**DATA TO EXAMINE**
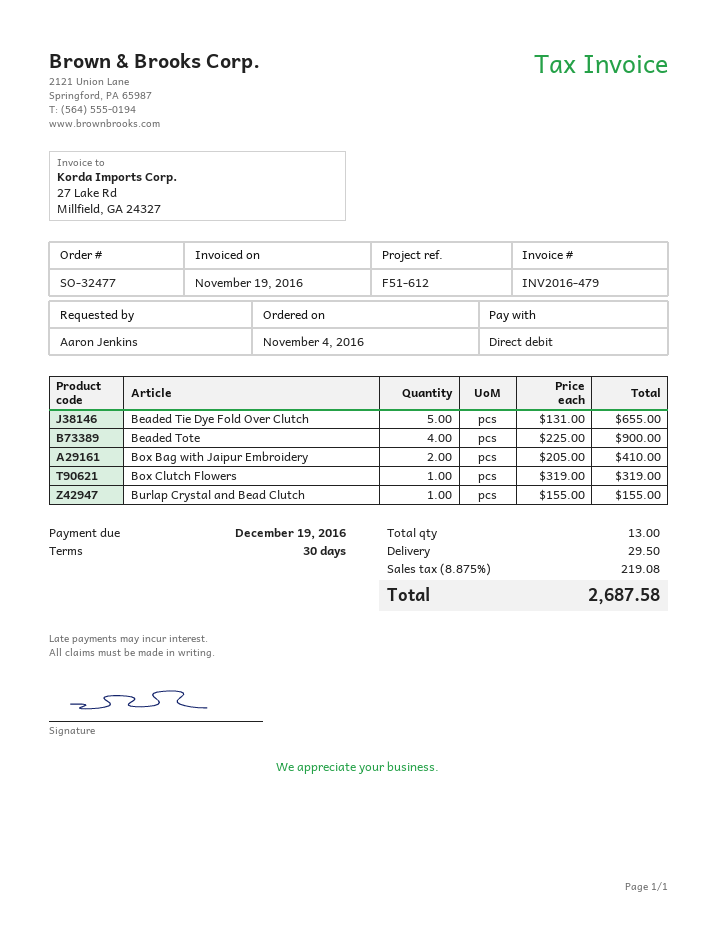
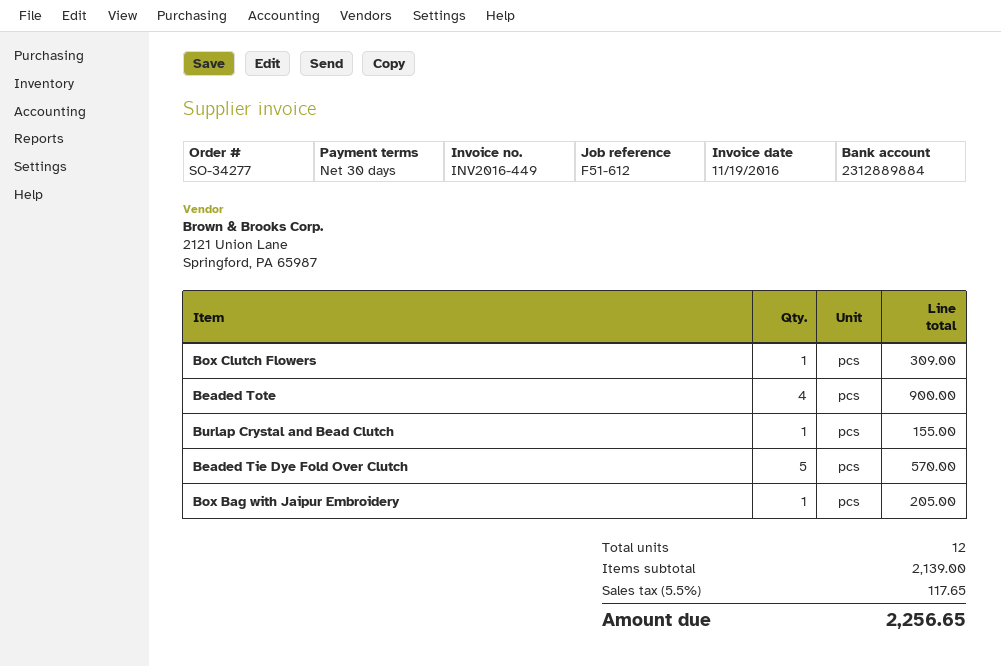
order number: SO-32477 -> SO-34277
invoice number: INV2016-479 -> INV2016-449
Beaded Tie Dye Fold Over Clutch: 5 for 655.00 -> 5 for 570.00
Box Bag with Jaipur Embroidery: 2 for 410.00 -> 1 for 205.00
Box Clutch Flowers: 1 for 319.00 -> 1 for 309.00
total quantity: 13 -> 12
shipping: 29.50 -> none
tax: 8.875% = 219.08 -> 5.5% = 117.65
total: 2687.58 -> 2256.65

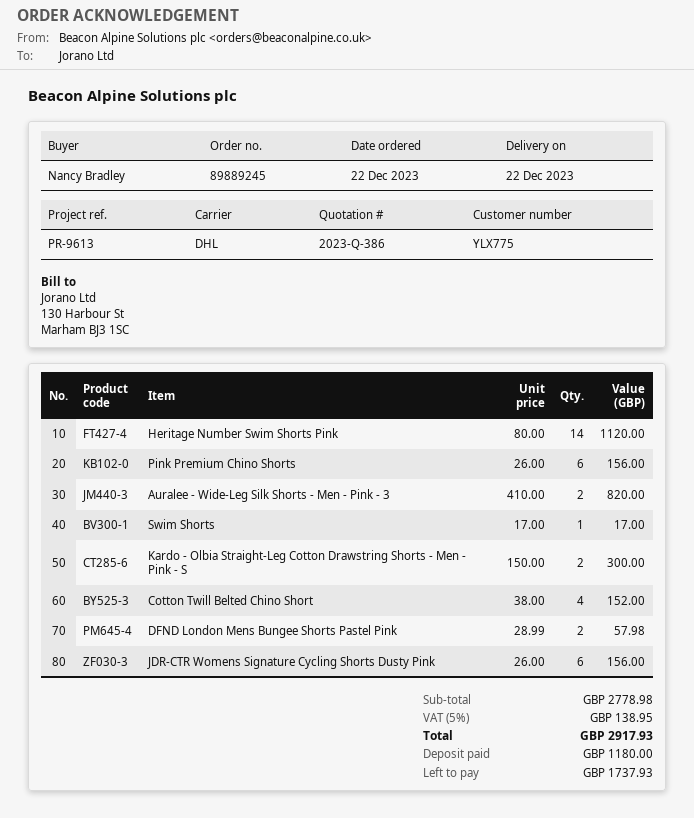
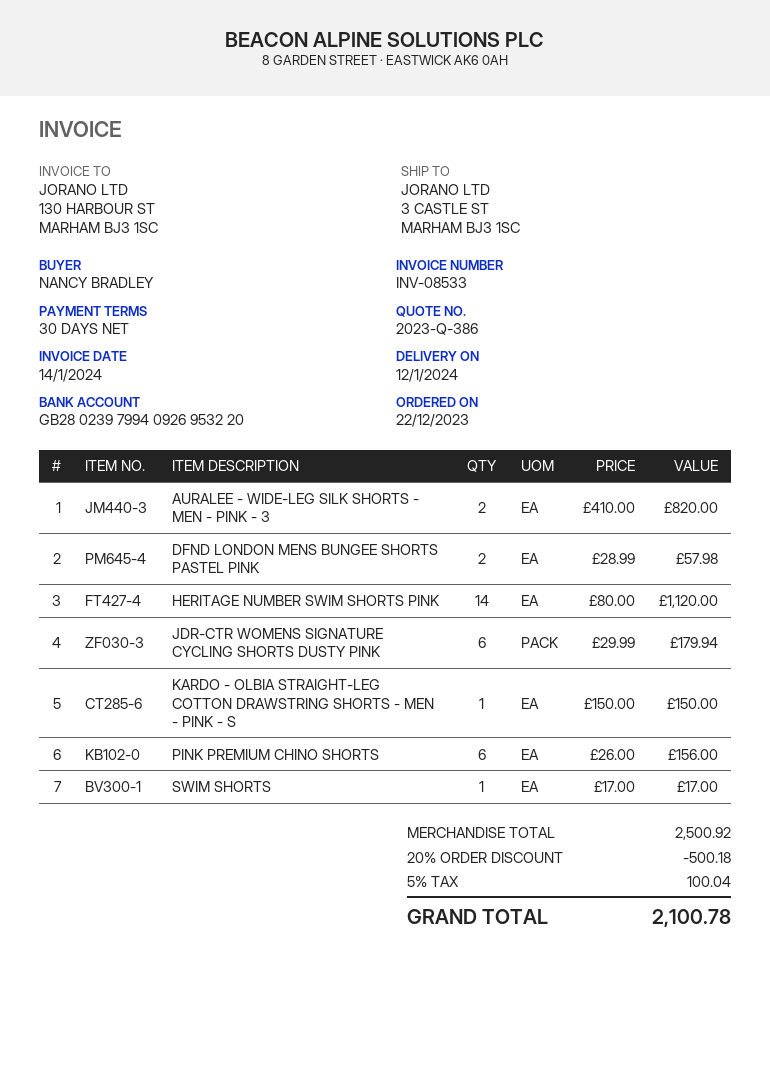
delivery date: 2023-12-22 -> 2024-01-12
Kardo - Olbia Straight-Leg Cotton Drawstring Shorts - Men - Pink - S: 2 x 150.00 = 300.00 -> 1 x 150.00 = 150.00
Cotton Twill Belted Chino Short: 4 x 38.00 = 152.00 -> none
JDR-CTR Womens Signature Cycling Shorts Dusty Pink: 6 x 26.00 = 156.00 -> 6 x 29.99 = 179.94
subtotal: 2778.98 -> 2500.92
discount: none -> 20% = 500.18
tax: 5% = 138.95 -> 5% = 100.04
total: 2917.93 -> 2100.78

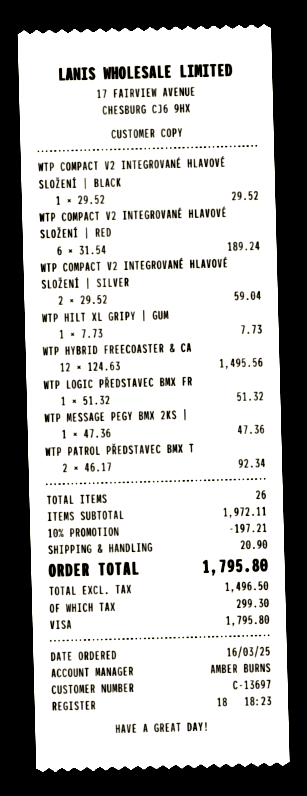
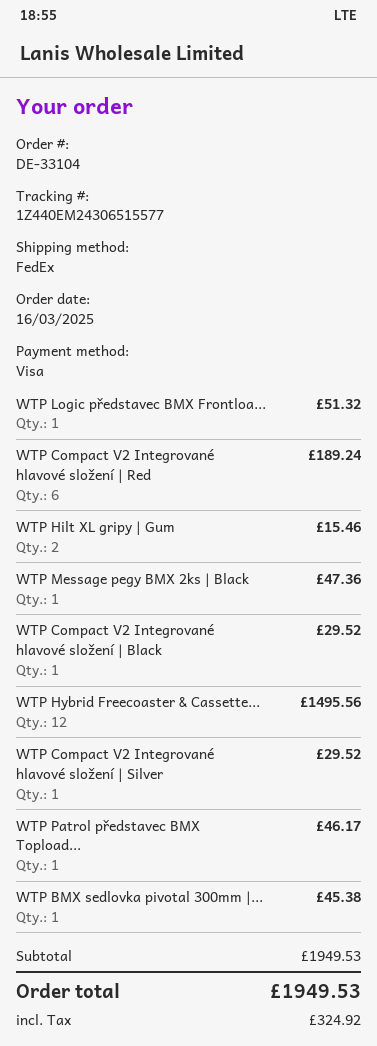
WTP COMPACT V2 INTEGROVANÉ HLAVOVÉ SLOŽENÍ | SILVER: 2 for 59.04 -> 1 for 29.52
WTP HILT XL GRIPY | GUM: 1 for 7.73 -> 2 for 15.46
WTP PATROL PŘEDSTAVEC BMX T: 2 for 92.34 -> 1 for 46.17
WTP BMX sedlovka pivotal 300mm |...: none -> 1 for 45.38
subtotal: 1972.11 -> 1949.53
discount: 10% = 197.21 -> none
shipping: 20.90 -> none
tax: 299.30 -> 324.92
total: 1795.80 -> 1949.53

**WHAT TO DO**
Only these lines belong in the answer: the first line of the listing above through the line holding "tax: 299.30 -> 324.92", printed exactly and without pictures.

**SOLUTION FOR THIS EXERCISE**
order number: SO-32477 -> SO-34277
invoice number: INV2016-479 -> INV2016-449
Beaded Tie Dye Fold Over Clutch: 5 for 655.00 -> 5 for 570.00
Box Bag with Jaipur Embroidery: 2 for 410.00 -> 1 for 205.00
Box Clutch Flowers: 1 for 319.00 -> 1 for 309.00
total quantity: 13 -> 12
shipping: 29.50 -> none
tax: 8.875% = 219.08 -> 5.5% = 117.65
total: 2687.58 -> 2256.65

delivery date: 2023-12-22 -> 2024-01-12
Kardo - Olbia Straight-Leg Cotton Drawstring Shorts - Men - Pink - S: 2 x 150.00 = 300.00 -> 1 x 150.00 = 150.00
Cotton Twill Belted Chino Short: 4 x 38.00 = 152.00 -> none
JDR-CTR Womens Signature Cycling Shorts Dusty Pink: 6 x 26.00 = 156.00 -> 6 x 29.99 = 179.94
subtotal: 2778.98 -> 2500.92
discount: none -> 20% = 500.18
tax: 5% = 138.95 -> 5% = 100.04
total: 2917.93 -> 2100.78

WTP COMPACT V2 INTEGROVANÉ HLAVOVÉ SLOŽENÍ | SILVER: 2 for 59.04 -> 1 for 29.52
WTP HILT XL GRIPY | GUM: 1 for 7.73 -> 2 for 15.46
WTP PATROL PŘEDSTAVEC BMX T: 2 for 92.34 -> 1 for 46.17
WTP BMX sedlovka pivotal 300mm |...: none -> 1 for 45.38
subtotal: 1972.11 -> 1949.53
discount: 10% = 197.21 -> none
shipping: 20.90 -> none
tax: 299.30 -> 324.92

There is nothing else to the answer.